Imagine a region where . . .
- communities control their resources
- democracy is encouraged and practiced daily
- people work together to own and manage their businesses, which are more stable as a result
- wealth disparities are minimized and wages are higher
Then imagine an organization dedicated to helping transform the economy by making meeting the needs of members and their communities as important as profits.
RMFU’s Cooperative Development Center is a dynamic and innovative program of the Rocky Mountain Farmers Union Educational & Charitable Foundation, the 501(c)(3) arm of RMFU, created to grow cooperative and related businesses, and provide education about, among other things, the cooperative business model across rural areas of Colorado, New Mexico, and Wyoming, and recently in Metro Denver and other urban areas. What a future the Center imagines – a region where everyone can meaningfully participate in a just, democratic, and sustainable economy through cooperative enterprise! Our country faces many significant challenges. We suffer from growing economic disparity and relatively stagnant wages. Nearly 15 % of Americans live in poverty (one in six children) and large numbers live in food deserts. For each of these issues, cooperatives can provide a powerful, practical, and viable solution.

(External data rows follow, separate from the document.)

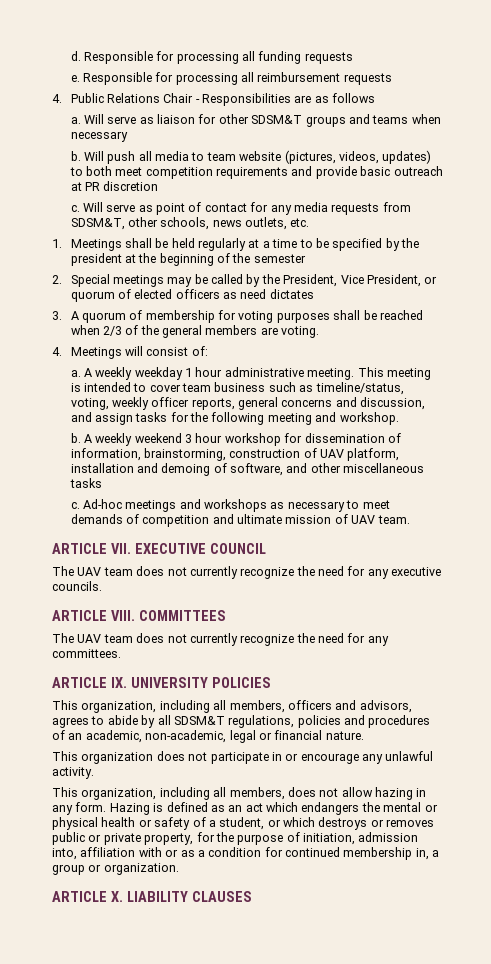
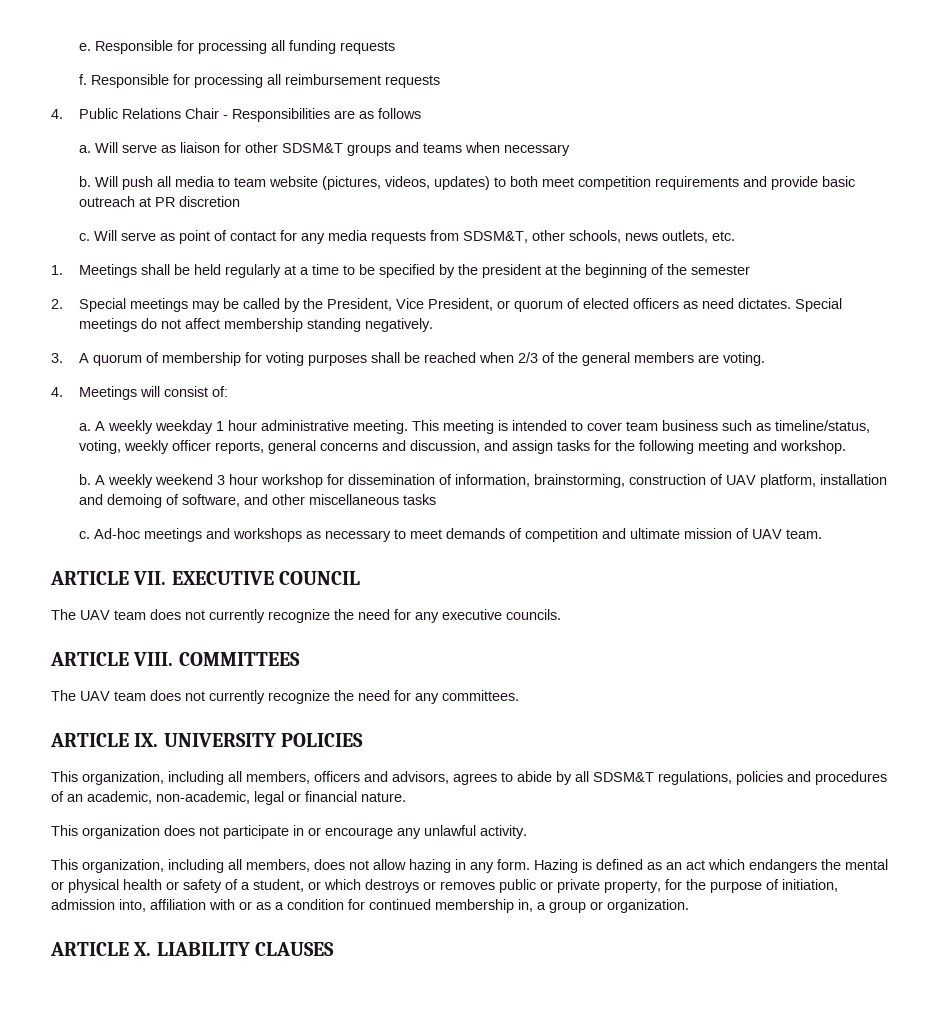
[70,51,81,61] d. -> [79,43,92,51] e.
[70,75,80,82] e. -> [79,74,88,85] f.
[269,289,314,299] dictates -> [738,298,843,312] [79,318,434,332] dictates. Special meetings do not affect membership standing negatively.

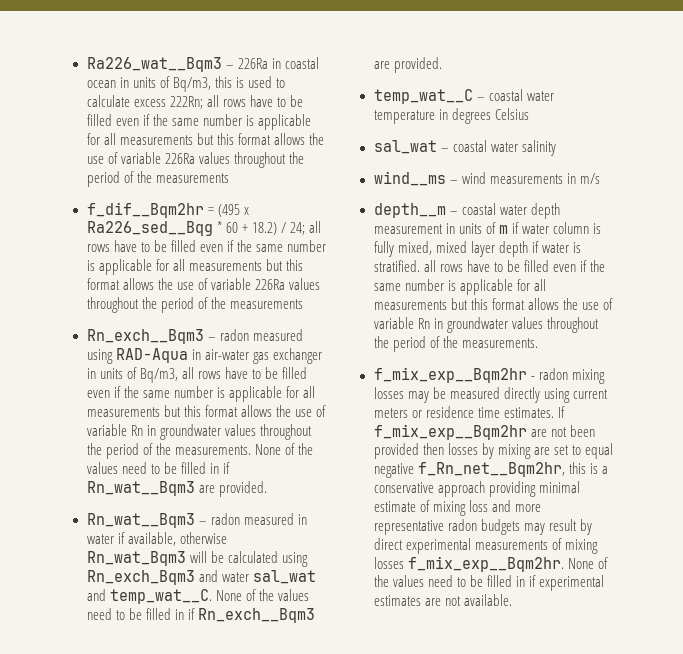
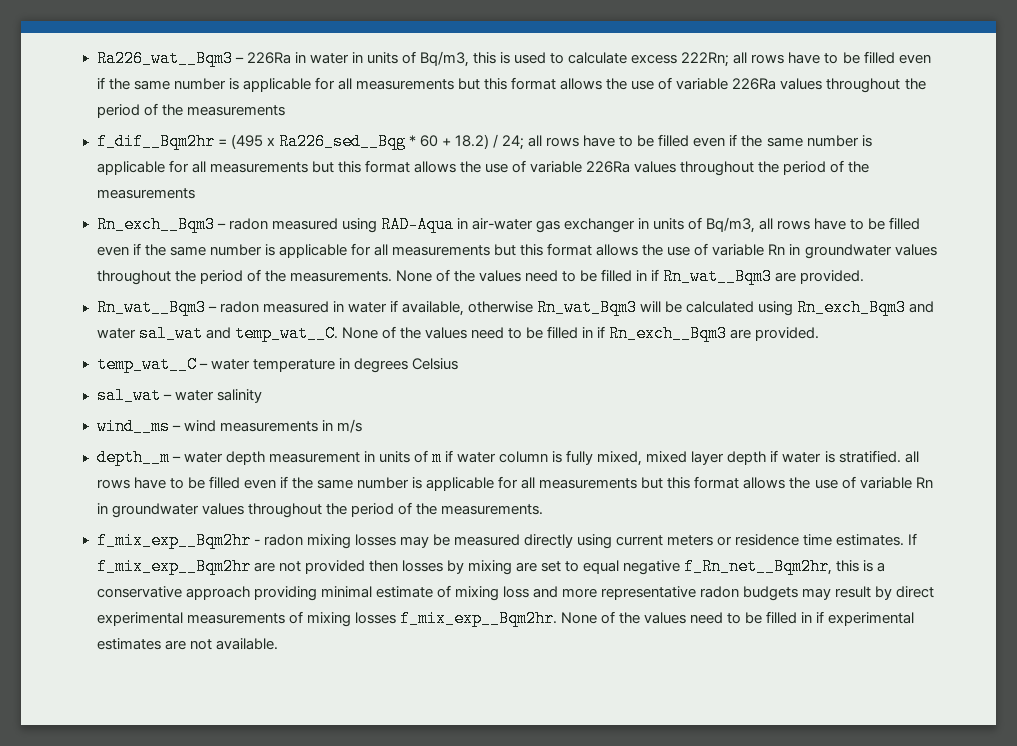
[284,57,319,69] [86,80,116,88] coastal ocean -> [309,53,349,64] water
[488,89,523,101] coastal -> (208, 366) none
[452,140,487,152] coastal -> (172, 397) none
[461,203,496,215] coastal -> (181, 459) none
[569,425,595,437] been -> (301, 566) none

A cooperative, or co-op, is a business that is owned and democratically controlled by its members. A co-op is founded by its members to meet a need – thus a fundamental principle of every co-op is that its members actually use and participate in the business: outside investors, if any, will not have majority control. It’s a powerful way enable people to collectively own and manage a business that is profitable and meets their needs.
Historically, cooperatives have provided sound economic and social solutions for people for whom more conventional (at least in the U.S.) economic approaches may not have worked to their benefit. For example, in 1934, only 11% of U.S. farms had electricity. The nearest investor-owned utilities deemed the capital expenditures to electrify rural America too great to justify to their shareholders. In 1935, the Rural Electrification Administration was established to offer loans and other assistance to organizations seeking to bring electricity to rural America. The result has been a vast and resilient network of rural electric cooperatives that brought electricity to almost all of rural America in less than 20 years.
Today, there are tens of thousands of cooperatives of all sizes and configurations in the U.S., including everything from agricultural and other producer co-ops, to credit unions and rural electric associations, to cooperatives of small businesses, to consumer and worker co-ops. As a proven business model, some U.S. cooperatives are well into their second century of operations. In addition to empowering people through member ownership and democratic control, cooperatives contribute to a more stable economy by helping to spread the wealth to all engaged in the business, and often by returning investments and profits back into the community. They tend to be more resilient than traditional businesses and to better weather economic downturns.
RMFU’s embrace of the cooperative model goes back to its founding in 1902. Nationwide, Farmers Unions are progressive, grassroots, member-driven organizations dedicated to advocating for family farmers and ranchers and their communities. Cooperatives fit that philosophy by empowering smaller agricultural producers to come together to secure greater market presence and share.
Since the RMFU Center was started in 1996, the more than 100 cooperatives and other entities the Center has assisted have raised more than $84 million in capital and created or saved approximately 770 jobs. We average about 25-30 educational and informational presentations about the cooperative business model and related topics each year.
The Co-op Development Center recently established an urban program to focus primarily on the development of worker cooperatives in lower-income communities of Metro Denver, thanks largely to funding support from local foundations.
Our efforts have made a lasting difference in the lives of people, in the economic opportunities within communities, and in encouraging a culture of engaging in cooperative solutions.